PROBLEM TO WORK ON
When you write out the material, keep every line exactly as it is.

MATERIAL FOR THIS TASK

^^^^

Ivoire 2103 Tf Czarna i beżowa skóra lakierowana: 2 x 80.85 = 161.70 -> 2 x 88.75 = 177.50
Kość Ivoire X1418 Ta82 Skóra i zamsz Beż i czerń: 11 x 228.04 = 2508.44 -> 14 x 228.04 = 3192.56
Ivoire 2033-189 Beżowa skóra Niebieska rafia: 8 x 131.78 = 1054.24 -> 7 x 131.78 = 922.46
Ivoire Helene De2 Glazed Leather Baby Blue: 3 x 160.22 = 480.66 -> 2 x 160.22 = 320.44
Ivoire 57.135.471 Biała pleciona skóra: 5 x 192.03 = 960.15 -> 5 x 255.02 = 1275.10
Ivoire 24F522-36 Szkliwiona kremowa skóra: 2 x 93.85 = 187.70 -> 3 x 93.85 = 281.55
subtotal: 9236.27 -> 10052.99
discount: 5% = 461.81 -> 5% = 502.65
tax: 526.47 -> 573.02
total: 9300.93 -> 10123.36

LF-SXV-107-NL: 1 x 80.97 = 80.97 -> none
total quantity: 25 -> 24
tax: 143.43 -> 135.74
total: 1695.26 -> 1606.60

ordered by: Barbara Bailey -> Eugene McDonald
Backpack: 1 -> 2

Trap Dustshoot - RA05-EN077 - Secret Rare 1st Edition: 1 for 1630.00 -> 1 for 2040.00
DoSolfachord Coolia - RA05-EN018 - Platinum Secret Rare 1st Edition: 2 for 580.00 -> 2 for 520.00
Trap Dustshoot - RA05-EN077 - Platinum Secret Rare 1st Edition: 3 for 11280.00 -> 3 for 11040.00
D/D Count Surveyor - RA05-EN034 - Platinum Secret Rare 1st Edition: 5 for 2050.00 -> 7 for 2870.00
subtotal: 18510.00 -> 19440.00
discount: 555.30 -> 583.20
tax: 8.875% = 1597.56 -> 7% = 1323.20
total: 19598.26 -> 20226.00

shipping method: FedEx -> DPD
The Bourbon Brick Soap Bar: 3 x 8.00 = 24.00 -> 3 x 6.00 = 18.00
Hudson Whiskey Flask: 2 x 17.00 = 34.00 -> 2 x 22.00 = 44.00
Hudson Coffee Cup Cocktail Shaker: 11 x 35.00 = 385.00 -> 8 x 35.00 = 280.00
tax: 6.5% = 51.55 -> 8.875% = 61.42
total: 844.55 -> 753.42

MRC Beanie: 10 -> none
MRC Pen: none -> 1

^^^^

EXERCISE SOLUTION
Ivoire 2103 Tf Czarna i beżowa skóra lakierowana: 2 x 80.85 = 161.70 -> 2 x 88.75 = 177.50
Kość Ivoire X1418 Ta82 Skóra i zamsz Beż i czerń: 11 x 228.04 = 2508.44 -> 14 x 228.04 = 3192.56
Ivoire 2033-189 Beżowa skóra Niebieska rafia: 8 x 131.78 = 1054.24 -> 7 x 131.78 = 922.46
Ivoire Helene De2 Glazed Leather Baby Blue: 3 x 160.22 = 480.66 -> 2 x 160.22 = 320.44
Ivoire 57.135.471 Biała pleciona skóra: 5 x 192.03 = 960.15 -> 5 x 255.02 = 1275.10
Ivoire 24F522-36 Szkliwiona kremowa skóra: 2 x 93.85 = 187.70 -> 3 x 93.85 = 281.55
subtotal: 9236.27 -> 10052.99
discount: 5% = 461.81 -> 5% = 502.65
tax: 526.47 -> 573.02
total: 9300.93 -> 10123.36

LF-SXV-107-NL: 1 x 80.97 = 80.97 -> none
total quantity: 25 -> 24
tax: 143.43 -> 135.74
total: 1695.26 -> 1606.60

ordered by: Barbara Bailey -> Eugene McDonald
Backpack: 1 -> 2

Trap Dustshoot - RA05-EN077 - Secret Rare 1st Edition: 1 for 1630.00 -> 1 for 2040.00
DoSolfachord Coolia - RA05-EN018 - Platinum Secret Rare 1st Edition: 2 for 580.00 -> 2 for 520.00
Trap Dustshoot - RA05-EN077 - Platinum Secret Rare 1st Edition: 3 for 11280.00 -> 3 for 11040.00
D/D Count Surveyor - RA05-EN034 - Platinum Secret Rare 1st Edition: 5 for 2050.00 -> 7 for 2870.00
subtotal: 18510.00 -> 19440.00
discount: 555.30 -> 583.20
tax: 8.875% = 1597.56 -> 7% = 1323.20
total: 19598.26 -> 20226.00

shipping method: FedEx -> DPD
The Bourbon Brick Soap Bar: 3 x 8.00 = 24.00 -> 3 x 6.00 = 18.00
Hudson Whiskey Flask: 2 x 17.00 = 34.00 -> 2 x 22.00 = 44.00
Hudson Coffee Cup Cocktail Shaker: 11 x 35.00 = 385.00 -> 8 x 35.00 = 280.00
tax: 6.5% = 51.55 -> 8.875% = 61.42
total: 844.55 -> 753.42

MRC Beanie: 10 -> none
MRC Pen: none -> 1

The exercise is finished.